The refrigerant having flowed into the heat source unit 1 is again sucked into the compressor 10 through the four-way valve 11 and the accumulator 16.
(Heating-Main Operation)
In the heat source unit 1, the refrigerant sucked into the compressor 10 is compressed and discharged as a high-pressure gas refrigerant. The refrigerant having flowed out of the compressor 10 flows through the four-way valve 11 and the check valve 13 b. The refrigerant further passes through the refrigerant pipeline 4 and flows into the heat-medium converter 3.

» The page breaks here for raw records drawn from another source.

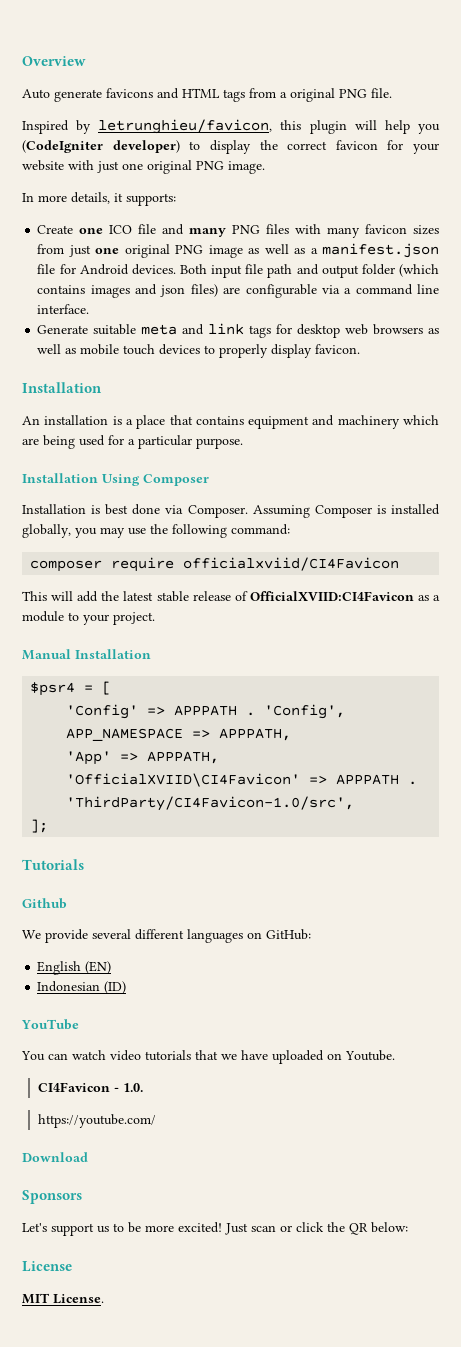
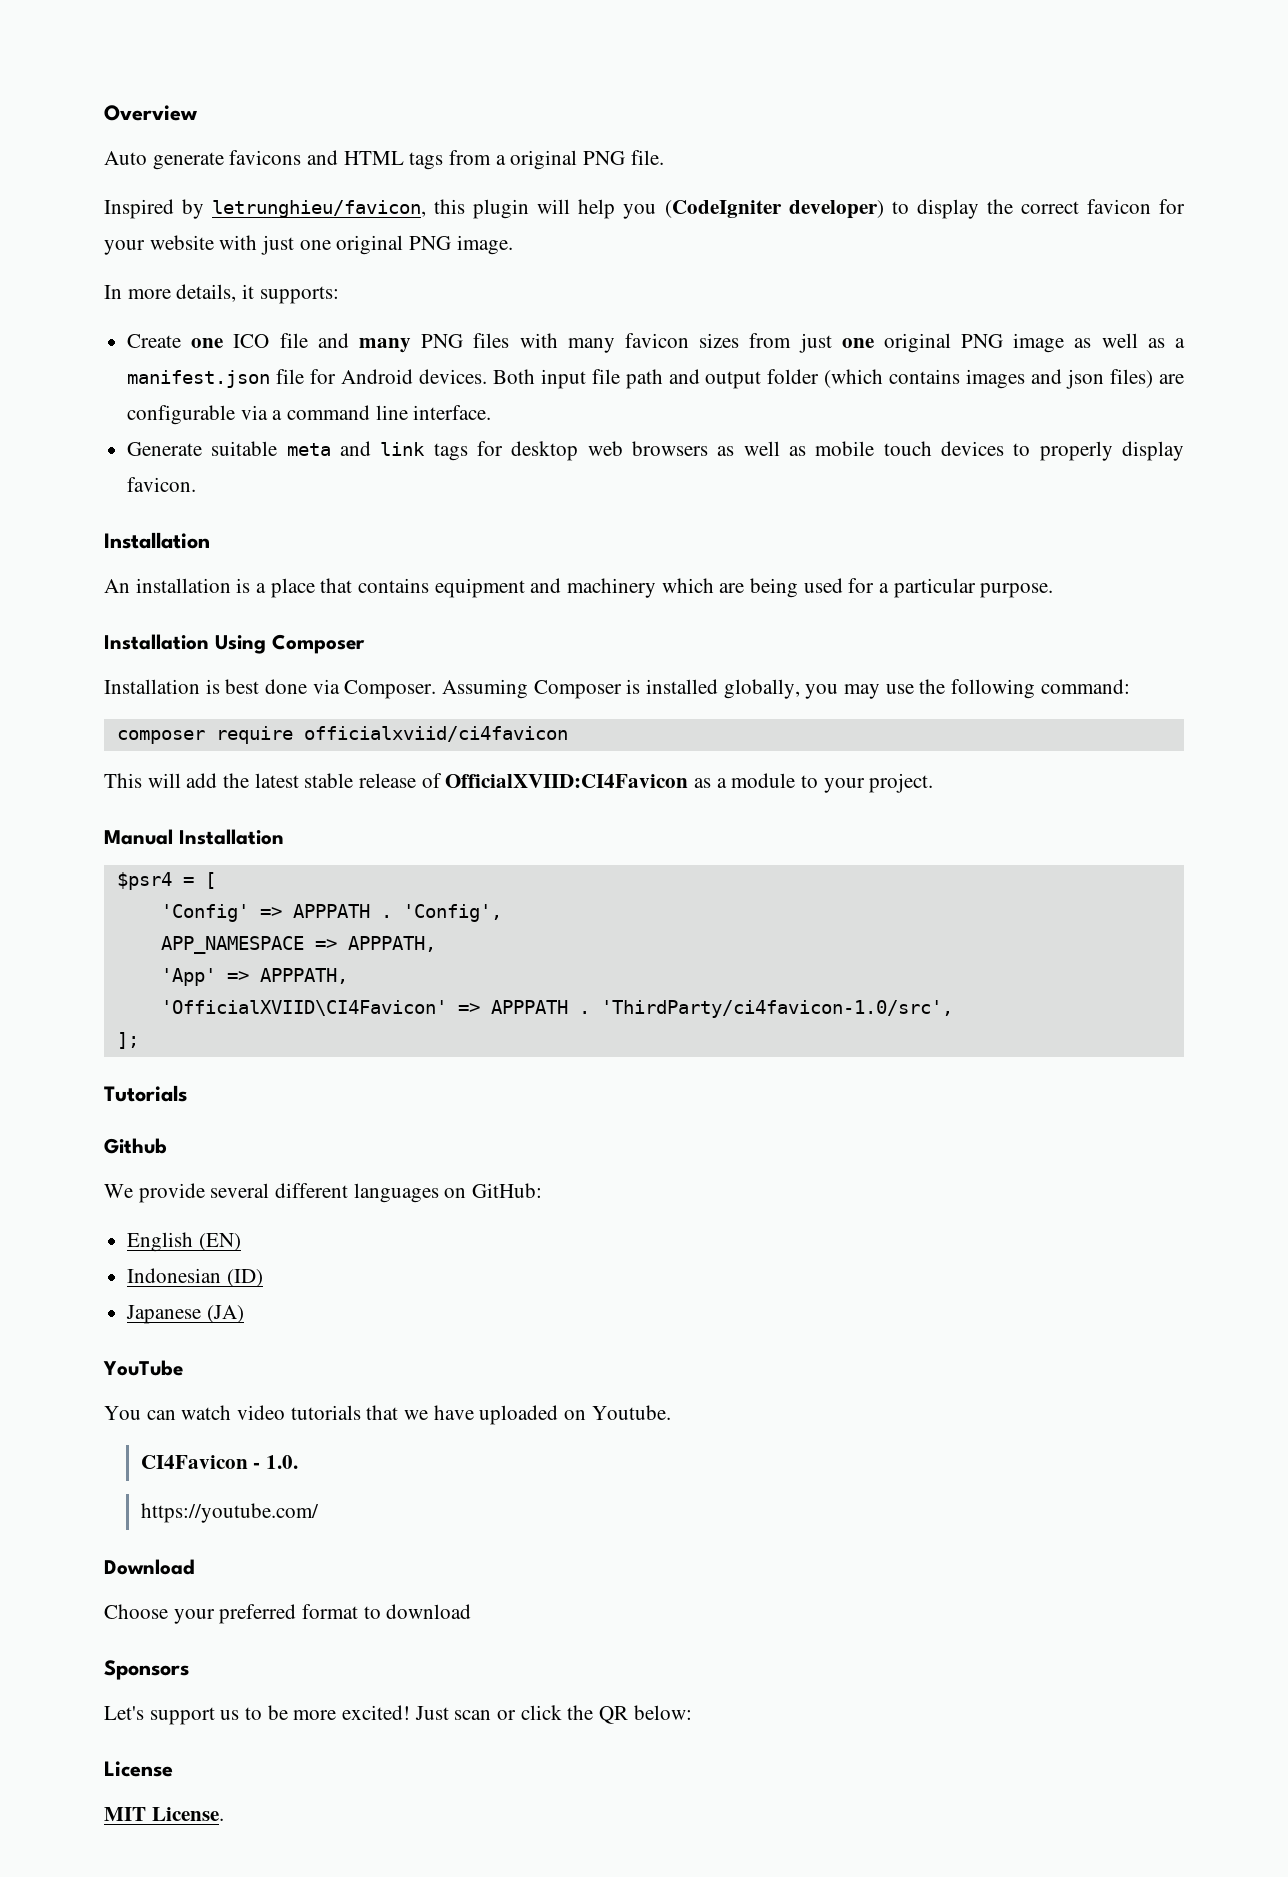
- composer require officialxviid/CI4Favicon
+ composer require officialxviid/ci4favicon
- 'ThirdParty/CI4Favicon-1.0/src',
+ 'ThirdParty/ci4favicon-1.0/src',
+ Japanese (JA)
+ Choose your preferred format to download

The gas refrigerant having flowed into the heat-medium converter 3 flows into the inter-heat-medium heat exchanger 14 a. At this time, the expansion device 15 a is kept fully open so as not to cause pressure loss. Since the inter-heat-medium heat exchanger 14 a functions as a condenser for the refrigerant, the refrigerant passing through the inter-heat-medium heat exchanger 14 a heats the heat medium, which is the target of the heat exchange, and is liquefied (radiates heat to the heat medium).
The high-pressure liquid refrigerant is made into a low temperature and low pressure gas-liquid two-phase refrigerant by the expansion device 15 b and flows into the inter-heat-medium heat exchanger 14 b. Since the inter-heat-medium heat exchanger 14 b functions as an evaporator for the refrigerant, the refrigerant passing through the inter-heat-medium heat exchanger 14 b cools the heat medium (absorbs heat from the heat medium), which is the target of the heat exchange, and flows out as a gas-liquid two-phase refrigerant. The gas-liquid two-phase refrigerant having flowed out passes through the refrigerant pipeline 4 and flows out of the heat-medium converter 3.
The refrigerant having flowed into the heat source unit 1 flows into the heat-source-side heat exchanger 12 that functions as an evaporator via the check valve 13 c and is evaporated by heat exchange with the air and flows out as a gas refrigerant or a gas-liquid two-phase refrigerant. The evaporated refrigerant is again sucked into the compressor 10 through the four-way valve 11 and the accumulator 16.
As shown in FIG. 10, since the direction in which the refrigerant flows in the heat-medium converter 3 is the same in all the operation conditions, the inter-heat-medium heat exchanger 14 a constantly functions as a condenser and the inter-heat-medium heat exchanger 14 b constantly functions as an evaporator while in the cooling/heating simultaneous operation. Thus, though the flows of the refrigerant are different in the heat source unit 1 between the heating-main operation and the cooling-main operation, the flow of the refrigerant does not change in the heat-medium converter 3.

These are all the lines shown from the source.